Ernests And The Ideal Coach
Colourful Latvian into second week at Roland Garros
Latvian Ernests Gulbis, one of the ATP World Tour’s deep thinkers, is into the fourth round at Roland Garros after opponent Jo-Wilfried Tsonga retired during the first set of their third-round clash on Saturday. It’s been an unexpected fortnight for Gulbis, whose best run at a Grand Slam event, a semi-final finish, came in Paris in 2014.
The Latvian ended his partnership with coach Gunther Bresnik, who also works with Dominic Thiem, on the eve of Roland Garros and was just 4-10 coming into the event. He is now into the second week of a Grand Slam event for the first time in exactly two years.
“I’ve thought about [my coaching situation] a little bit before the tournament,” said Gulbis, who is looking for a coach who can focus on him exclusively. “I'm searching for not so much a tactical coach, but more of a technical coach, because I'm the kind of player who has problems maintaining his game and maintaining his shots clean.”
Gulbis, currently No. 80 in the Emirates ATP Rankings, cracked the Top 10 in June 2014. He has shown an ability to beat nearly anyone on any surface, as evidenced by his 16 career wins against Top-10 players and by his stunning upset of then-No. 1 Roger Federer on the clay of Rome in 2010. In his mind, rediscovering that level of play on a consistent basis requires doing the small things right on a daily basis. An attention to detail is what he looks for, above all, in a prospective coach.
“If I don't have a racquet in hand for a couple of days, I suddenly start to hit my forehand differently. So I need a coach to see those small changes.
“Tactically, I think my game is pretty uncomfortable for most of the guys, if I serve big and if I hit the ball big. So I think mostly I need to concentrate on my own technique and to make sure my own shots are clean.”
Because of those considerations, Gulbis’ ideal coach may not be a former No. 1 or a Grand Slam champion.
“To be honest, I don't necessarily think that a former player, no matter how good he is, is necessarily a good coach.
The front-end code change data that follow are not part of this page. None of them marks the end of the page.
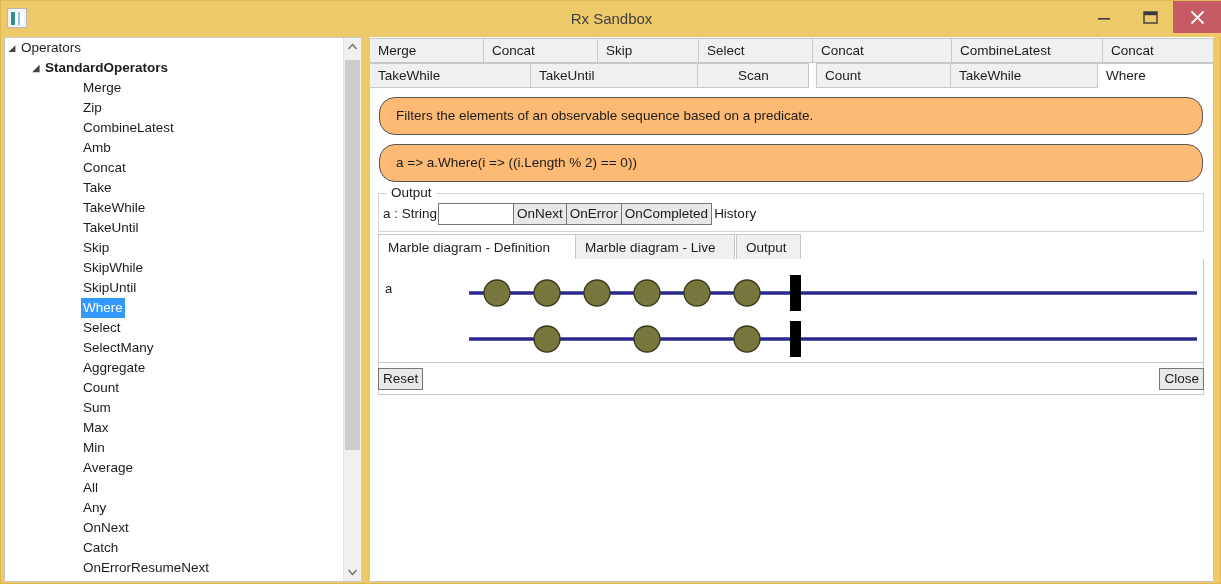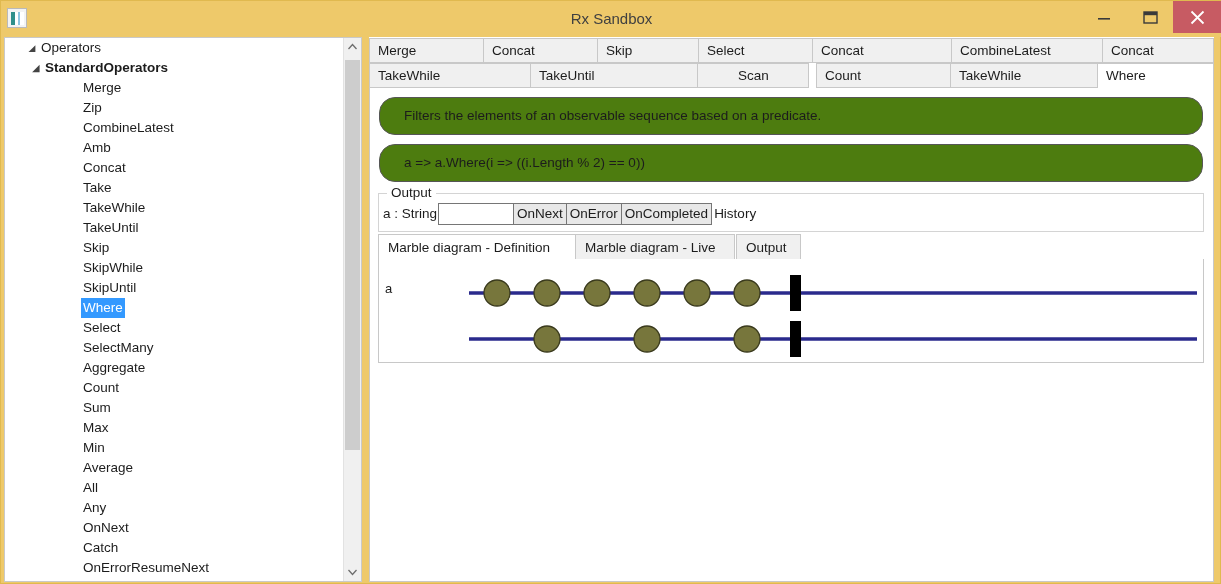--- a/index.html
+++ b/index.html
@@ -108,7 +108,7 @@
     color: #444;
     vertical-align: middle;
   }
-  .ind0 { padding-left: 20px; }
+  .ind0 { padding-left: 0; }
   .ind1 { padding-left: 24px; font-weight: bold; }
   .ind2 { padding-left: 76px; }
 

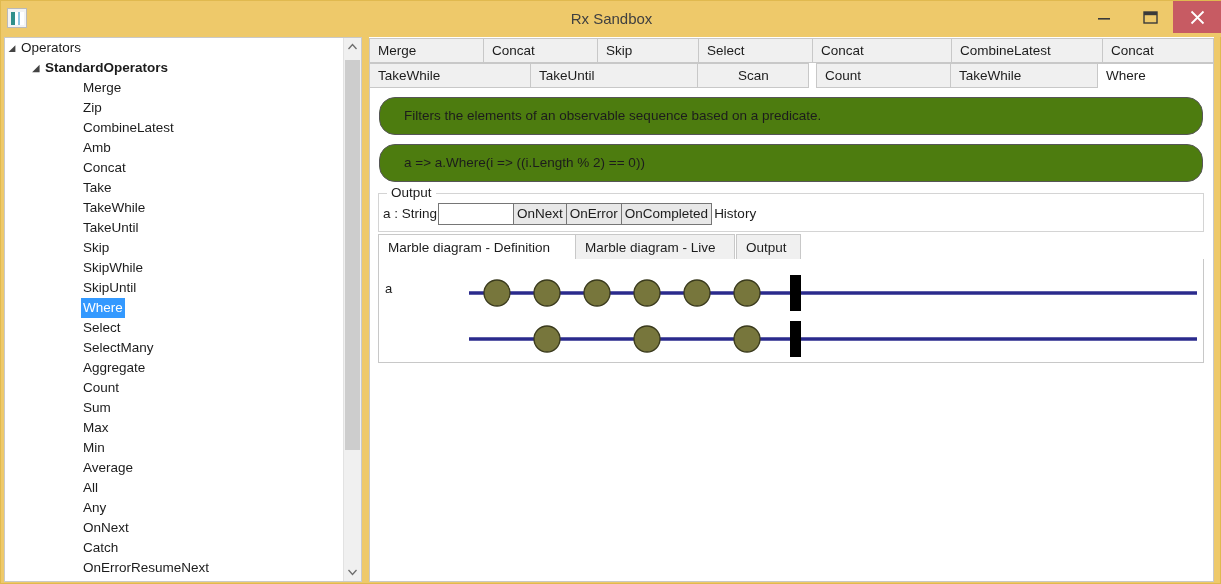--- a/index.html
+++ b/index.html
@@ -197,10 +197,10 @@
     border: 1px solid #565656;
     border-radius: 16px;
     box-sizing: border-box;
-    background: #4d7c0f;
-    font-size: 13.5px;
-    color: #1c1c1c;
-    padding-left: 24px;
+    background: #fdba74;
+    font-size: 13.5px;
+    color: #1c1c1c;
+    padding-left: 16px;
   }
   #desc-box {
     top: 9px;

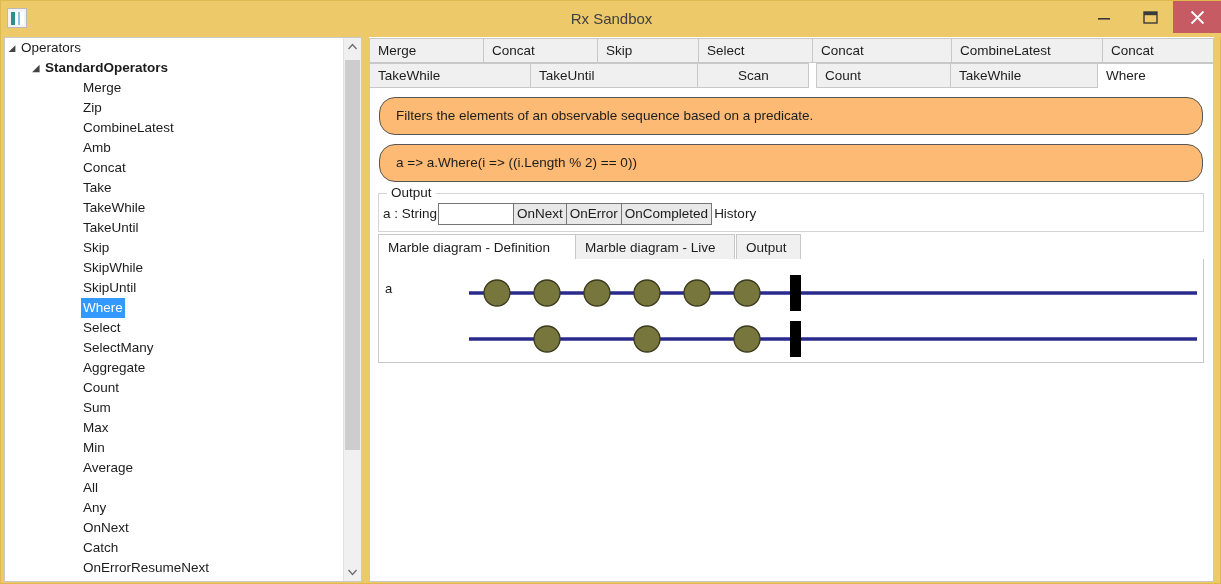--- a/index.html
+++ b/index.html
@@ -487,6 +487,10 @@
           </svg>
       </div>
 
+      <div id="button-bar">
+        <div class="barbtn" id="btn-reset">Reset</div>
+        <div class="barbtn" id="btn-close-panel">Close</div>
+      </div>
 
     </div>
   </div>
I think that a good coach needs to have experience.
“I like that Gunter had a lot of experience, especially in the technical side of the game, because he spent probably one of the most hours on court of all the coaches on tour. He taught kids, he taught right-handed players, left-handed players, serve and volley, baseliners, juniors, and older players. So his understanding of the game is very big. This is what I liked in his experience.
“If you take a former player, they always look at the game from their perspective. They understand what they did, but can’t always give you solutions for fixing your game. I think if one thing doesn't work, you have to have a backup plan. And not just one or two, but many of them. This is what I'm searching for in a coach.”
In the fourth round, Gulbis will face Belgium’s David Goffin, his occasional off-season training partner.
“In the practices I couldn't beat [Goffin] because the guy is like a wall. I think he likes playing against guys like me, who are hitting the wall,” Gulbis joked.
“But if I remember right, I beat him once in Acapulco or somewhere. I don't remember exactly where, but I think I'm capable of beating him.”
If Gulbis can overcome Goffin, he could face Thiem, and his former coach, in the quarter-finals.